Iran as a ‘pariah’ nuclear aspirant

Pages 491-510 | Published online: 09 Jul 2013
 

Abstract

This article demonstrates that Iran conforms to Richard K. Betts' model of a ‘pariah’ nuclear aspirant, as its nuclear program is driven by a potent combination of security, normative and domestic political motivations. The regime's commitment to its nuclear program is influenced by Iran's long-standing sense of vulnerability to both regional and international adversaries, and an enduring sense of national humiliation at the hands of foreign powers, in parallel with a powerful belief in the superiority of Persian civilisation.
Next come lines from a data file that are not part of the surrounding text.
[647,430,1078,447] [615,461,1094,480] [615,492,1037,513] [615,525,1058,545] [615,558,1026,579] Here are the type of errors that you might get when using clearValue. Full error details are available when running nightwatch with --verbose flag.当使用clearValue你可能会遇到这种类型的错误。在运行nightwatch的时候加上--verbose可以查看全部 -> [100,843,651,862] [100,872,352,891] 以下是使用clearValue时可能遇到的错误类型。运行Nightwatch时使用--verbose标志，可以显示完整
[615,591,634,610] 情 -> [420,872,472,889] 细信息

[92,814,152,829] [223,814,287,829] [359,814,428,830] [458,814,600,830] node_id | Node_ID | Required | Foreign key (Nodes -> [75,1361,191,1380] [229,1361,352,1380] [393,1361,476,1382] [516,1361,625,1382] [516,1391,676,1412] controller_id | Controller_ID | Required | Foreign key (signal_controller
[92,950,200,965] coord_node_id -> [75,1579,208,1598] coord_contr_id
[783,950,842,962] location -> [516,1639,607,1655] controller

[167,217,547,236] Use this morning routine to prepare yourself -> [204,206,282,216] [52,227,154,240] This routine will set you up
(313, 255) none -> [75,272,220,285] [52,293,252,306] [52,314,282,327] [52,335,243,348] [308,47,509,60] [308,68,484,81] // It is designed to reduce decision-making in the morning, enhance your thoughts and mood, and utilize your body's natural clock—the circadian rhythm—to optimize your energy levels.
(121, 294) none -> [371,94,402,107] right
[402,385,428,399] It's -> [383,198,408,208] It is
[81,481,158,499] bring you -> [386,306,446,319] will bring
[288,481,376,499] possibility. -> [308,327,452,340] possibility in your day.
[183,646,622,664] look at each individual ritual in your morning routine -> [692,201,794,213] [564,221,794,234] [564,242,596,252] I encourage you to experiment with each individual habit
This has resulted in the development of a narrative of ‘hyper-independence’ in Iran's foreign policy that simultaneously rejects political, cultural or economic dependence and emphasises ‘self-reliance’. The presumed security benefits that a nuclear weapons option provides are seen as ensuring Iranian ‘self-reliance’ and ‘independence’. This suggests that current strategies that focus exclusively on Iran's security motivations or on a heightened regime of sanctions are fundamentally flawed, as they fail to recognise the mutually reinforcing dynamic between Iran's security and normative/status-derived nuclear motivations.

Notes

1. The author would like to acknowledge that research for this article was conducted under an Australian Research Council Linkage Grant, LP0883246, Australia's Nuclear Choices.

Additional information

Notes on contributors

Michael Clarke

Michael Clarke is a Senior Research Fellow at the Griffith Asia Institute. His research interests and expertise include Chinese history and foreign policy, Central Asian history/politics, terrorism, and nuclear strategy and proliferation. He has published on these subjects in a variety of academic journals and is the author of Xinjiang and China's Rise in Central Asia—A History (Routledge, 2011); co-editor, with Stephan Frühling and Andrew O'Neil, of Australia's Uranium Trade: The Domestic and Foreign Policy Challenges of a Contentious Export (Ashgate, 2011); and co-editor, with Ashutosh Misra, of Pakistan's Stability Paradox: Domestic, Regional and International Dimensions (Routledge, 2011)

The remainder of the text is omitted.